──────── Exercise materials
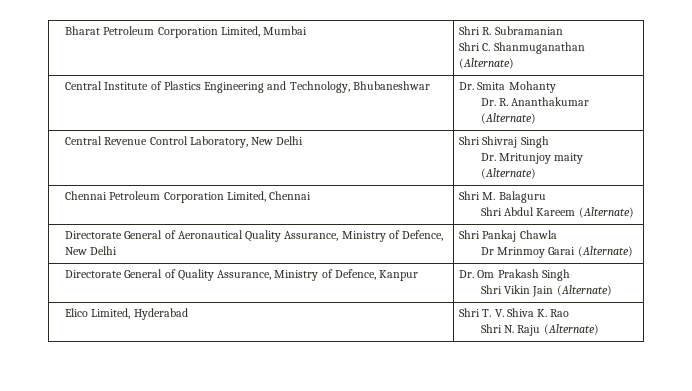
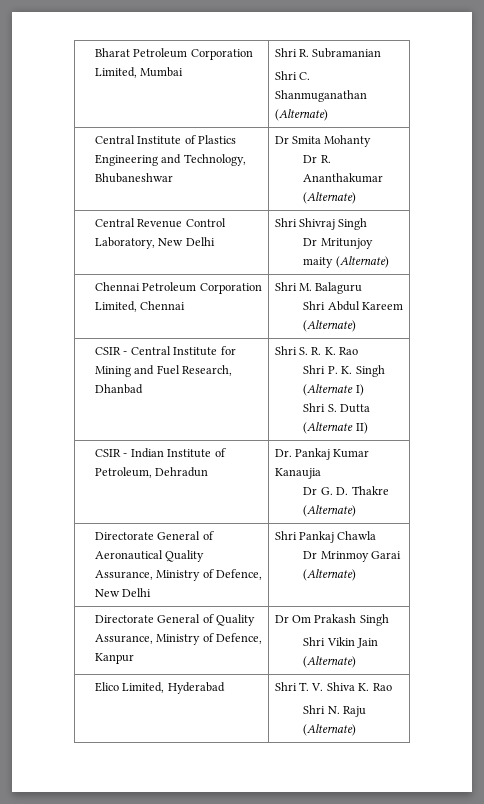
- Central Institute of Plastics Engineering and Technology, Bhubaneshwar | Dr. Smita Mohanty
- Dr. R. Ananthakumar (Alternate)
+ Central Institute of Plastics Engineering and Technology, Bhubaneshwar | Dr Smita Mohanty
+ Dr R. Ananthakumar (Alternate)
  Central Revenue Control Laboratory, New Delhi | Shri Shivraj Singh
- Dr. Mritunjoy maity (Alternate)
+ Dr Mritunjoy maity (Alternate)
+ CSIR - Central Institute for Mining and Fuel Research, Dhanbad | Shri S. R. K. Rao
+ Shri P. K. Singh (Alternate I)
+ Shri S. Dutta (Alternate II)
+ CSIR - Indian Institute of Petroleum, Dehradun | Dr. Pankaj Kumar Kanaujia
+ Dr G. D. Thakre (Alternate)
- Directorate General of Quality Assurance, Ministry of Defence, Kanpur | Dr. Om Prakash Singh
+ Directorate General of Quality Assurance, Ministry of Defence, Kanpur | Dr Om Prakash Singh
────────────────
Problem description | Pictures stay out; all other material above is restated word for word.

Task result |
- Central Institute of Plastics Engineering and Technology, Bhubaneshwar | Dr. Smita Mohanty
- Dr. R. Ananthakumar (Alternate)
+ Central Institute of Plastics Engineering and Technology, Bhubaneshwar | Dr Smita Mohanty
+ Dr R. Ananthakumar (Alternate)
  Central Revenue Control Laboratory, New Delhi | Shri Shivraj Singh
- Dr. Mritunjoy maity (Alternate)
+ Dr Mritunjoy maity (Alternate)
+ CSIR - Central Institute for Mining and Fuel Research, Dhanbad | Shri S. R. K. Rao
+ Shri P. K. Singh (Alternate I)
+ Shri S. Dutta (Alternate II)
+ CSIR - Indian Institute of Petroleum, Dehradun | Dr. Pankaj Kumar Kanaujia
+ Dr G. D. Thakre (Alternate)
- Directorate General of Quality Assurance, Ministry of Defence, Kanpur | Dr. Om Prakash Singh
+ Directorate General of Quality Assurance, Ministry of Defence, Kanpur | Dr Om Prakash Singh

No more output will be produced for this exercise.